- [DATA PROVIDED]
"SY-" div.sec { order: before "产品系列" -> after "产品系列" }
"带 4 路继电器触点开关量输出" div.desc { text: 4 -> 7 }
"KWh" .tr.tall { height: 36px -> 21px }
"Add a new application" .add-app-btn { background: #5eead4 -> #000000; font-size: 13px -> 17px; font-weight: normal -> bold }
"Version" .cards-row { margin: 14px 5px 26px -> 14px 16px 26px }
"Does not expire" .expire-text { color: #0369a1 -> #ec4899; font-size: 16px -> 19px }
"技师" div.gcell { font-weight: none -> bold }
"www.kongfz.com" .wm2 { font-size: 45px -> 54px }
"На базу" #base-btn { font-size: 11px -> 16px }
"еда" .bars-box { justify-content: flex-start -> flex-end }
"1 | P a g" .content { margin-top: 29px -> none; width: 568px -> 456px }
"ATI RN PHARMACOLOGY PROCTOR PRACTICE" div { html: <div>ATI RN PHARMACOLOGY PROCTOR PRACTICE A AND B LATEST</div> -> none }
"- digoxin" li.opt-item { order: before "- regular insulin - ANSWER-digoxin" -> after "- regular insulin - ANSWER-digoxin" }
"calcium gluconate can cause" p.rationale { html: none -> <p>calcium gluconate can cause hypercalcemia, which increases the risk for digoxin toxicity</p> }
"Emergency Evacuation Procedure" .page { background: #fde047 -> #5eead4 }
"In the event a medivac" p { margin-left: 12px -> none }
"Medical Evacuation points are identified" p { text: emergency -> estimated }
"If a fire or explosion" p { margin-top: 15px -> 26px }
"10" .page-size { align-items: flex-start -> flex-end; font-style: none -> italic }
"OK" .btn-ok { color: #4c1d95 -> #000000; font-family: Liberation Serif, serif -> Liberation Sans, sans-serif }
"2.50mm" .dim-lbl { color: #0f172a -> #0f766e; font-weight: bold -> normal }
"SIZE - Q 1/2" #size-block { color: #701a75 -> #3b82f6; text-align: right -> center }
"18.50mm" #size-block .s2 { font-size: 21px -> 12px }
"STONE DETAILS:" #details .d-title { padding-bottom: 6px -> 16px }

- [YOUR INSTRUCTIONS] The response must consist solely of the lines from the top of the records through the line holding "justify-content: flex-start ->", copied word for word.

- [RESULT]
"SY-" div.sec { order: before "产品系列" -> after "产品系列" }
"带 4 路继电器触点开关量输出" div.desc { text: 4 -> 7 }
"KWh" .tr.tall { height: 36px -> 21px }
"Add a new application" .add-app-btn { background: #5eead4 -> #000000; font-size: 13px -> 17px; font-weight: normal -> bold }
"Version" .cards-row { margin: 14px 5px 26px -> 14px 16px 26px }
"Does not expire" .expire-text { color: #0369a1 -> #ec4899; font-size: 16px -> 19px }
"技师" div.gcell { font-weight: none -> bold }
"www.kongfz.com" .wm2 { font-size: 45px -> 54px }
"На базу" #base-btn { font-size: 11px -> 16px }
"еда" .bars-box { justify-content: flex-start -> flex-end }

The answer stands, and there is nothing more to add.